For the first few years, however, few were aware that the Tsar and Tsarina had found this new miracle-worker. At first even Militsa was not allowed to know, because Rasputin had purposely taken the initiative and presented himself to the royal couple. He did not want to be paraded like a talking dog, and nor did he want to be beholden to Militsa. She had other things on her mind in any case. Her sister Anastasia was to obtain a divorce in order to marry Grand Duke Nikolai. The Tsarina was scandalised and angry, but did not ostracise the couple because they were her friends. Still smarting from this disgrace, Militsa discovered that Rasputin, far from being her own personal discovery, was already an admired protégé at the Alexander Palace; and, what was more, she, Militsa, was no longer the Tsarina’s best friend. Her position had been usurped by a younger woman, Anna Vyrubova.

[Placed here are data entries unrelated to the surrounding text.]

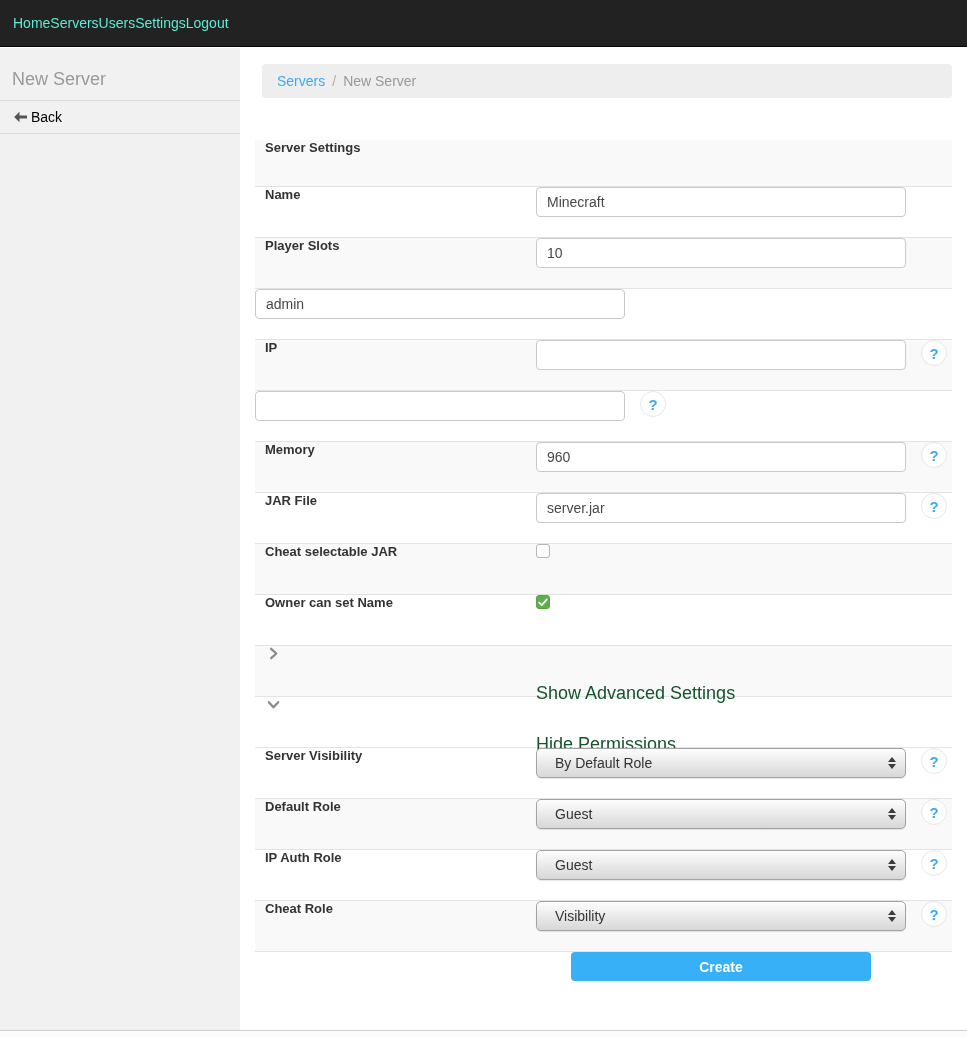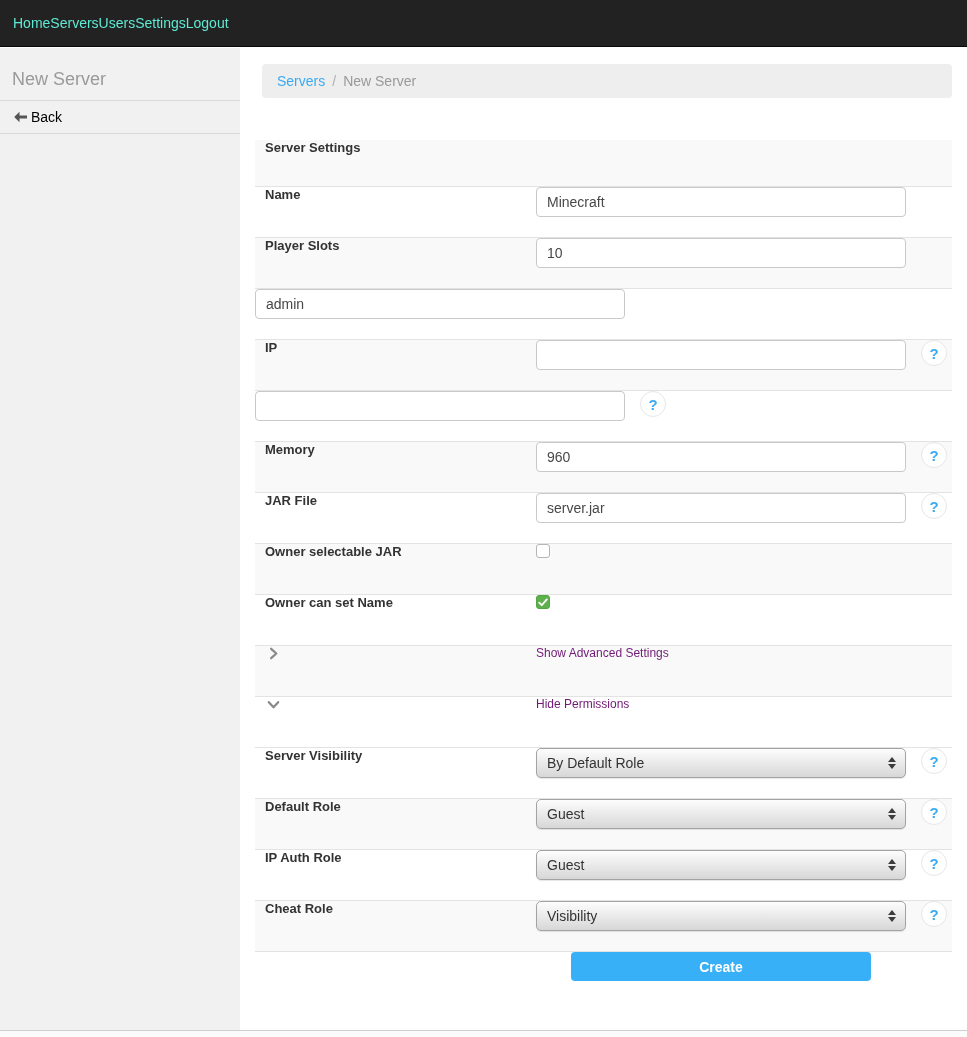--- a/index.html
+++ b/index.html
@@ -43,38 +43,38 @@
   .label-cell { width:281px; padding-left:10px; flex:none;
                 font-weight:bold; font-size:13px; color:#333;
                 display:flex; align-items:center; }
   .value-cell { width:370px; flex:none; display:flex; align-items:center; }
   .text-input { width:370px; height:30px; border:1px solid #c9c9c9;
                 border-radius:4px; padding:0 10px; font-size:14px;
                 font-family:"Liberation Sans", sans-serif;
                 color:#484848; background:#fff; outline:none; }
   .sel { width:370px; height:30px; border:1px solid #a3a3a3; border-radius:5px;
          background:linear-gradient(#fdfdfd,#d7d7d7);
-         display:flex; align-items:center; padding:0 10px; font-size:14px;
+         display:flex; align-items:center; padding:0 18px; font-size:14px;
          color:#333; position:relative; cursor:default;
          box-shadow:0 1px 1px rgba(0,0,0,0.10); }
   .sel .arrows { position:absolute; right:9px; top:50%; transform:translateY(-50%);
                  display:flex; flex-direction:column; gap:2px; }
   .arr-up   { width:0; height:0; border-left:4px solid transparent;
               border-right:4px solid transparent; border-bottom:5px solid #3c3c3c; }
   .arr-down { width:0; height:0; border-left:4px solid transparent;
               border-right:4px solid transparent; border-top:5px solid #3c3c3c; }
   .help { width:26px; height:26px; border-radius:50%; border:1px solid #e7e7e7;
           background:#fff; color:#3aabf3; font-weight:bold; font-size:15px;
           display:flex; align-items:center; justify-content:center;
           margin-left:15px; flex:none; cursor:pointer; }
   .checkbox { width:14px; height:14px; border:1px solid #b5b5b5; border-radius:3px;
               background:#fff; display:flex; align-items:center;
               justify-content:center; cursor:pointer; }
   .checkbox.checked { background:#5db04c; border-color:#54a543; }
-  .tlink { color:#701a75; font-size:12px; text-decoration:none; cursor:pointer; }
+  .tlink { color:#14532d; font-size:18px; text-decoration:none; cursor:pointer;margin-top:37px; }
   .create-btn { width:300px; height:29px; margin-left:35px; background:#38b0f7;
                 border:none; border-radius:4px; color:#fff; font-weight:bold;
                 font-size:14px; font-family:"Liberation Sans", sans-serif;
                 cursor:pointer; }
   .chev { margin-left:1px; display:flex; align-items:center; }
 
   
   .footer { position:absolute; left:0; top:1030px; width:967px; height:7px;
             border-top:1px solid #cfcfcf; background:#fbfbfb; }
 </style>
@@ -150,21 +150,21 @@
         <span class="help">?</span>
       </div>
       <div class="frow">
         <div class="label-cell">JAR File</div>
         <div class="value-cell">
           <input type="text" class="text-input" value="server.jar" style="">
         </div>
         <span class="help">?</span>
       </div>
       <div class="frow gray">
-        <div class="label-cell">Owner selectable JAR</div>
+        <div class="label-cell">Cheat selectable JAR</div>
         <div class="value-cell">
           <span class="checkbox"></span>
         </div>
       </div>
       <div class="frow">
         <div class="label-cell">Owner can set Name</div>
         <div class="value-cell">
           <span class="checkbox checked">
             <svg width="10" height="9" viewBox="0 0 10 9">
               <polyline points="1.2,4.6 3.8,7.2 8.8,1.4" fill="none" stroke="#fff" stroke-width="1.8" stroke-linecap="round" stroke-linejoin="round"></polyline>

Militsa was furious, and suspected Rasputin of turning the Tsarina against her. Rasputin made one of his journeys home with several adoring St Petersburg ladies in tow only to find, once he got to Pokrovskoe, that the entire Church establishment of Tobolsk was out to get him. They were asking questions (not for the first time), taking witness statements and generally building a case that he was a Khlyst, guilty of fornication, adultery and sexual orgies with various women. Olga Lokhtina, who had not yet deserted her family in favour of the bare feet, white dress and ribbons, deduced that there must be a malicious and powerful influence behind this sudden investigation. She concluded that the secret enemy was Militsa, and she returned to Tsarskoye Selo and made sure that the Tsar would bury the incriminating evidence forever as soon as it reached him.

From 1907 Militsa, Anastasia and Grand Duke Nikolai were the ‘out-crowd’. Rasputin and Anna Vyrubova were in.

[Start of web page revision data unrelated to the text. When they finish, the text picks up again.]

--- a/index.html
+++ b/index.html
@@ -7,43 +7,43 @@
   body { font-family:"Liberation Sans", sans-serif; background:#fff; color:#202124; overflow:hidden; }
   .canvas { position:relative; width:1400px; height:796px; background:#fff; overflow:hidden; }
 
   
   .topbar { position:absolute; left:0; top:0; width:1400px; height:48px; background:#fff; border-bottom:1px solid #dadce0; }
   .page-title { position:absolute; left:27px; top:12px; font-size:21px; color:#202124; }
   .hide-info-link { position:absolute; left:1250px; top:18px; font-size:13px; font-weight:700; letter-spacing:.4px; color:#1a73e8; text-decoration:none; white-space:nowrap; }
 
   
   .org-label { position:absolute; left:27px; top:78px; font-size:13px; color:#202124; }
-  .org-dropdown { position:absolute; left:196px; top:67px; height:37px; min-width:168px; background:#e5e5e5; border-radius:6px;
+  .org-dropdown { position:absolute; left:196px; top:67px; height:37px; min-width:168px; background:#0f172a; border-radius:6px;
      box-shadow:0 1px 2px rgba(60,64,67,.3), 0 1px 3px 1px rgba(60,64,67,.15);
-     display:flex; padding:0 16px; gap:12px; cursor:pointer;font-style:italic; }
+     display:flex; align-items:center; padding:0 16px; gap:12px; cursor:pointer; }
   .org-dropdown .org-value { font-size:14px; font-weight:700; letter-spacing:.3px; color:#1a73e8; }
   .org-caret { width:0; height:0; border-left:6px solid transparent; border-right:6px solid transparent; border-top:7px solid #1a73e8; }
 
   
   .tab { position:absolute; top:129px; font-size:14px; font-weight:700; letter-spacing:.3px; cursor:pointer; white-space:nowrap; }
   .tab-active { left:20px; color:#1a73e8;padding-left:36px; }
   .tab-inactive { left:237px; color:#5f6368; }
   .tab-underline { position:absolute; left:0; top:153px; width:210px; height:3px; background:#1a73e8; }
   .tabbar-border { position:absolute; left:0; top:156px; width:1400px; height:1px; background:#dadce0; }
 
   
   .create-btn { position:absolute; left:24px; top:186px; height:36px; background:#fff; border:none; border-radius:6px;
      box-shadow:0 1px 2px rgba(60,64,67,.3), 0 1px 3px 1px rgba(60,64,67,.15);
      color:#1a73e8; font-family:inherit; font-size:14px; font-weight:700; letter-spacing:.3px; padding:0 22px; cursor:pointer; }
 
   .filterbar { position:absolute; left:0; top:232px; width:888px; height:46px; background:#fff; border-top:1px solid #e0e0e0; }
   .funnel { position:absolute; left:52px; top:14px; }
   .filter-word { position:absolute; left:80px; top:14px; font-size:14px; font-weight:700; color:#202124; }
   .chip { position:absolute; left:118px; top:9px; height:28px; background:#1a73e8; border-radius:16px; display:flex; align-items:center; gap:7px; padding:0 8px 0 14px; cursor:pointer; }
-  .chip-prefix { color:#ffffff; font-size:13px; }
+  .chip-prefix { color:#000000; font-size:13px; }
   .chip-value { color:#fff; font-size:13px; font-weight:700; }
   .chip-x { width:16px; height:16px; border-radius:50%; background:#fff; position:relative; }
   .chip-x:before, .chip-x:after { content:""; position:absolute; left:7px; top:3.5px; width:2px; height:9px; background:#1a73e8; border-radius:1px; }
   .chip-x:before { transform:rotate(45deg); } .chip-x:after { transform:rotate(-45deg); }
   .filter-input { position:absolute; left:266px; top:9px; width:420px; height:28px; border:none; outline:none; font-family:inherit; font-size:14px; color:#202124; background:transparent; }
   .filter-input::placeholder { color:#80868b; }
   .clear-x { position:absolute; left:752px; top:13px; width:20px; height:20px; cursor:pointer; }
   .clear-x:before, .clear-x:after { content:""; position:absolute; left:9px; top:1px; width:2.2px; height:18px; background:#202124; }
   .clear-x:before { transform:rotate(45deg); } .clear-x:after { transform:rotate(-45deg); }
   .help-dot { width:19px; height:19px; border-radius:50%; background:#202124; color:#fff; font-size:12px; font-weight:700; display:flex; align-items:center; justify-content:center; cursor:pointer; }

Vyrubova had been an unmarried girl called Anna Taneev when she became intimate with the Tsarina. Her father was a court official and she had never been far from the inner circle – Yusupov remembered loathing her at school. She and the Tsarina were already inciting gossip about a lesbian affair when she married in 1907. Her husband, a nonentity who owned a large estate, proved significant only as provider of a name and a marital status; after a few years they divorced. She accused him of impotence and sadism, and it was true that the marriage had never been consummated. He married again quite soon, was perfectly happy with his new wife and lived quietly on his country estate. Vyrubova and the Tsarina, however, caused talk by sharing a bed.
38

One of the most complicated issues in Rasputin’s story is the relationship of the Tsar and the Tsarina. It appeared to be cloyingly affectionate, yet one partner constantly dominated. This is usually a dysfunctional arrangement for both parties. Their religious beliefs would have made it difficult for either of them to admit to marital problems, even to one another, and it seems that they found, over the years, a
modus vivendi.

The trouble was, nobody quite believed in it. In 1909 the royal family’s appointed religious advisor, Father Ioann, died. Rasputin, although unqualified as a priest, effectively took his place. By 1910 he was often mentioned in society, and not in flattering terms.

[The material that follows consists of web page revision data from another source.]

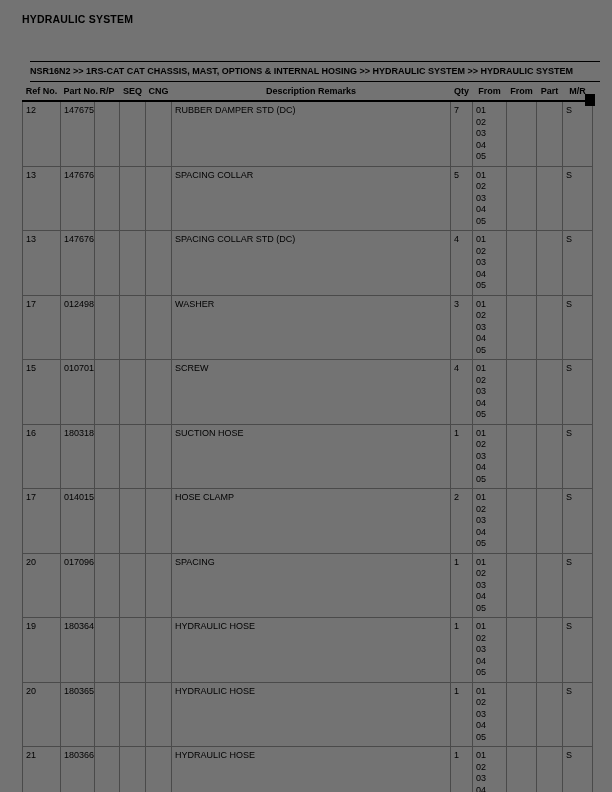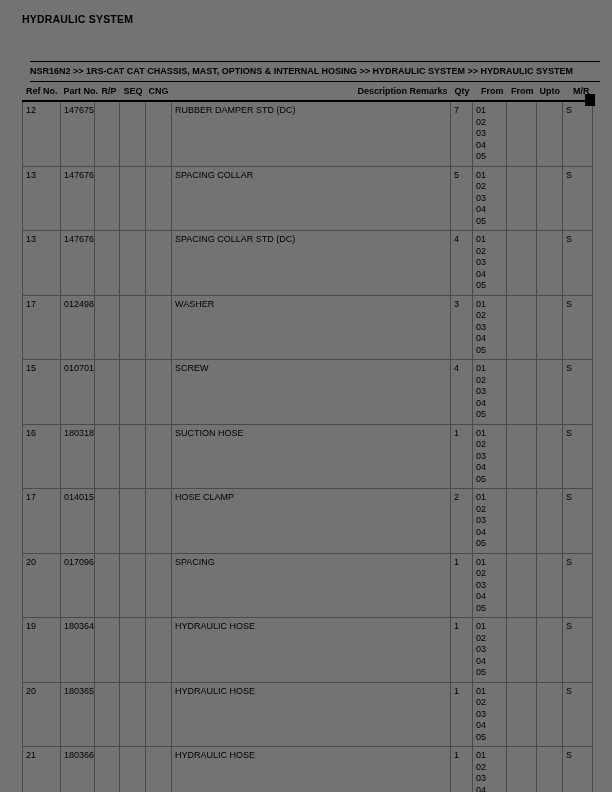--- a/index.html
+++ b/index.html
@@ -42,21 +42,21 @@
     position: absolute;
     left: 22px;
     top: 84px;
     width: 570px;
     border-collapse: collapse;
     table-layout: fixed;
   }
   table.parts th {
     font-size: 9px;
     font-weight: bold;
-    text-align: right;
+    text-align: center;
     vertical-align: bottom;
     padding: 2px 3px 4px 3px;
     border: none;
     border-bottom: 2px solid #000;
     white-space: nowrap;
   }
   table.parts td {
     font-size: 9px;
     vertical-align: top;
     text-align: left;
@@ -105,21 +105,21 @@
       <tr>
         <th>Ref No.</th>
         <th>Part No.</th>
         <th>R/P</th>
         <th>SEQ</th>
         <th>CNG</th>
         <th>Description Remarks</th>
         <th>Qty</th>
         <th>From</th>
         <th>From</th>
-        <th>Upto</th>
+        <th>Part</th>
         <th>M/R</th>
       </tr>
     </thead>
     <tbody id="table-body">
         <tr>
           <td>12</td>
           <td>147675</td>
           <td></td>
           <td></td>
           <td></td>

People assumed he was an adventurer, lining his own nest. He complained that the Tsarina paid him hardly anything, yet expected him to be at her beck and call. He was living in modest circumstances in St Petersburg – in fact, in other people’s apartments – and it seemed that all the Tsarina donated was a few roubles and some hand-embroidered silk shirts. But he had always scorned money, and gave generously what little he had; perhaps nice clothes and important friends mattered more.

However, money was being sent home, so other admirers must have given him some. In Pokrovskoe a comfortable two-storey house was being built, the better to accommodate his lady visitors from the capital. Now that he was nearly forty, and those three of his five children who had lived were growing up, Rasputin may have recognised that soothsaying and healing might as well provide a living.